Spatial-offset Raman spectroscopy was applied to counterfeit drugs or explosive detection through unopened plastic containers as well as in biomedical applications including the study of bone and joint diseases1922 or transfusion medium quality assessment.23,24 The technique was also used in the scope of studies in oncology, notably for prostate cancer,25 skin cancer,26 and breast cancer.13,27,28 Studies were conducted using Monte Carlo light transport simulations to optimize SORS detection geometries and predict ideal spatial offset values when targeting specific depths.29,30 Later studies used advanced Monte Carlo simulation techniques to provide a more accurate relationship between spatial offset and probed depth, for optical properties consistent with biological tissues.31,32 Our group subsequently developed a versatile Monte Carlo light transport simulation tool that was validated from experimental data and used to predict tissue sampling depth for the iRS system as well as for different scenarios involving spatial offset variations.33

An aspect of our hyperspectral macroscopic Raman spectroscopy line-scanning instrument that was not exploited in past studies was its ability to automatically control the spatial offset Δs between the excitation and the detection line. This will be used in this manuscript to present the development of a method relying on bilayer tissue phantoms to predict inelastic scattering depth sensing. The ability of the line-scanning technique will also be evaluated for its potential to reliably retrieve Raman spectroscopy information from subsurface layers. Specifically, this manuscript describes a protocol allowing the fabrication of bilayer optical phantoms and presents an experimental protocol allowing SORS data to be acquired with variable spatial offset values. A technique is presented allowing for estimation of depth sensing based on an experimental method using a quantitative metric computing the relative contribution of different Raman-active materials associated with a spectroscopic measurement. A proof-of-concept experiment is also provided based on more realistic tissue phantoms made from a fat-rich layer disposed over muscle tissue.

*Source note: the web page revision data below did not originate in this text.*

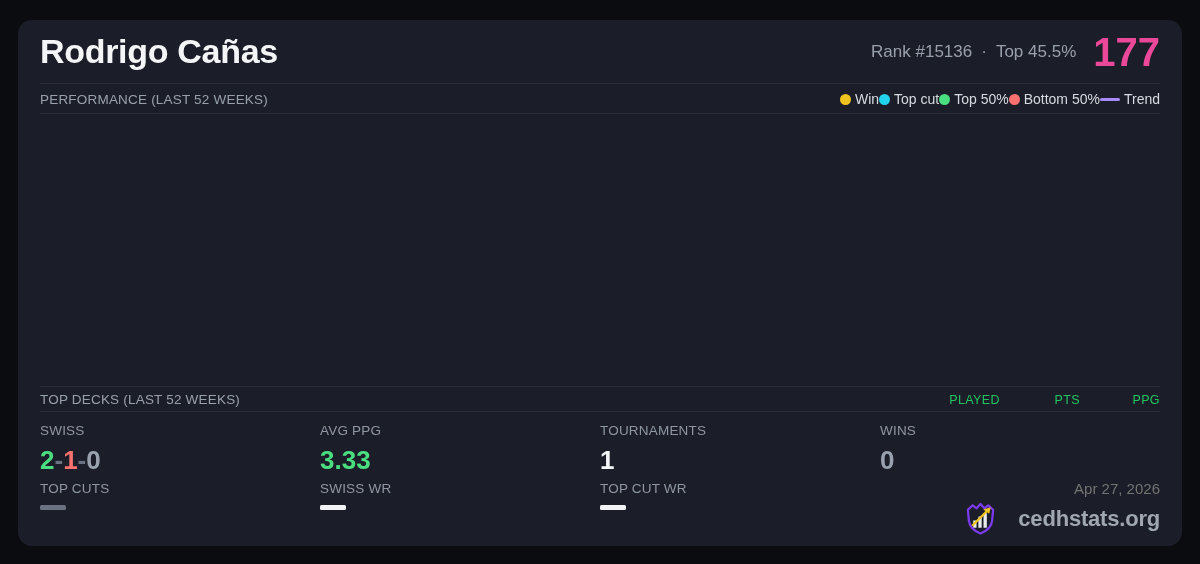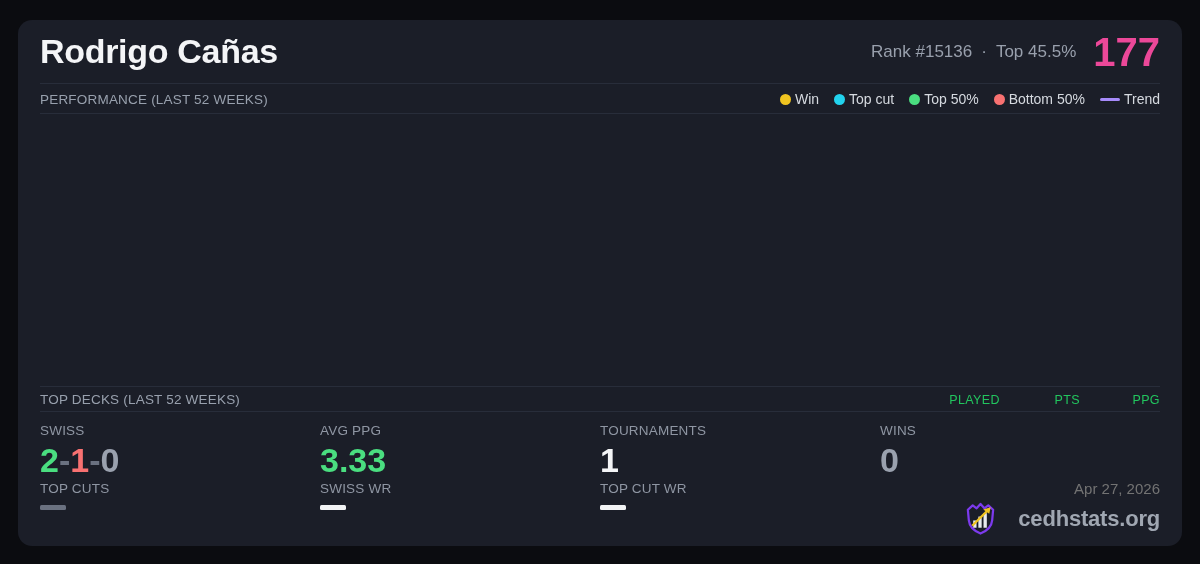--- a/index.html
+++ b/index.html
@@ -50,21 +50,21 @@
     align-items: center;
     padding: 7px 0 6px;
     border-bottom: 1px solid #282d3a;
     text-align: right;
   }
   .section-heading {
     font-size: 13.5px;
     color: #98a0ad;
     letter-spacing: 0.2px;
   }
-  .legend { display: flex; align-items: center; gap: 15px; }
+  .legend { display: flex; align-items: center; }
   .legend-item { display: flex; align-items: center; gap: 4px; font-size: 14px; color: #d6dae0; }
   .dot { width: 11px; height: 11px; border-radius: 50%; flex: none; }
   .trend-marker { width: 20px; height: 3px; border-radius: 2px; flex: none; }
   
   .chart-area { flex: 1; }
   
   .decks-row {
     display: flex;
     justify-content: space-between;
     align-items: center;
@@ -87,21 +87,21 @@
     grid-template-rows: 19px 39px 19px auto;
     padding: 9px 0 10px;
   }
   .stat-label {
     font-size: 13.5px;
     color: #8f96a3;
     letter-spacing: 0.2px;
     align-self: center;
   }
   .stat-value {
-    font-size: 34px;
+    font-size: 26px;
     font-weight: 700;
     color: #f4f5f7;
     align-self: center;
     line-height: 1;
   }
   .val-green { color: #4ade80; }
   .val-red { color: #f87171; }
   .val-gray { color: #9aa1ae; }
   .val-dim { color: #6a7180; font-weight: 700; }
   .dash-bar { width: 26px; height: 5px; border-radius: 1.5px; margin-top: 7px; }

The latter phantom design was chosen to emulate a situation where tumor tissue needs to be detected through a layer of fat in the context, e.g., of breast-conserving surgery procedures.

2. Materials and Methods

2.1. Tissue Phantoms

Bilayer phantoms were produced from two Raman-active materials, Nylon and poly(dimethylsiloxane) polymer (PDMS), to provide an experimental framework allowing for the estimation of SORS depth sampling using a custom line-scanning Raman spectroscopy system for different spatial offset values. The phantoms were fabricated using a Nylon disc (bottom layer) on which a semi-infinite layer and PDMS was superposed (top layer). Nylon discs were 9.9±0.5  mm thick with a 5-cm diameter. For the PDMS layer, a SYLGARD 184 silicon elastomer base was used, mixed with a curing agent at a 10:1 (base/curing agent) weight ratio.34 The optical properties of the PDMS layer were varied by modifying the concentration of absorption and elastic scattering agents. The absorption agent was black Indian Ink mixed with an ethanol-based stock solution at a concentration of 48  mg/mL. The scattering agent was titanium dioxide (TiO2) powder mixed in a similar ethanol-based stock solution at a concentration of 42  mg/mL. Titanium dioxide is frequently employed in biomedical optics research as a scattering medium to simulate light diffusion in biological tissues.3539

In total, 10 different recipes of PDMS were produced. The volume of the stock solution added to PDMS was calculated to obtain the concentrations listed in Table 1. For each PDMS recipe, six solid phantoms were made associated with different thicknesses ranging from 0.5 to 3 mm by 0.5-mm increments. This resulted in 60 optical phantoms associated with different values of top layer thickness and optical properties (absorption, elastic scattering). The phantoms were initially placed in a vacuum chamber for 1 h to eliminate all bubbles introduced when mixing the PDMS recipes. They were then placed in an oven at 80°C for 2 h for curing. For each recipe, an extra slab of PDMS—without the bottom layer of Nylon—was produced and used to compute the absorption and reduced elastic scattering coefficients using a spectrophotometer (model: Lambda 1050 UV/Vis/NIR, PerkinElmers). The total detected reflectance and total detected transmission were measured with the instrument between 400 and 1000 nm by 10 nm increments. The coefficients μa and μs were then computed using the Inverse Adding-Doubling (IAD) software.40

Table 1.

Concentrations of absorption and scattering agents mixed with PDMS for the ten different optical phantom recipes. Letters A or D in the recipe name referred to the presence of either an absorbing or a diffusive agent, respectively. An X meant no agent was used.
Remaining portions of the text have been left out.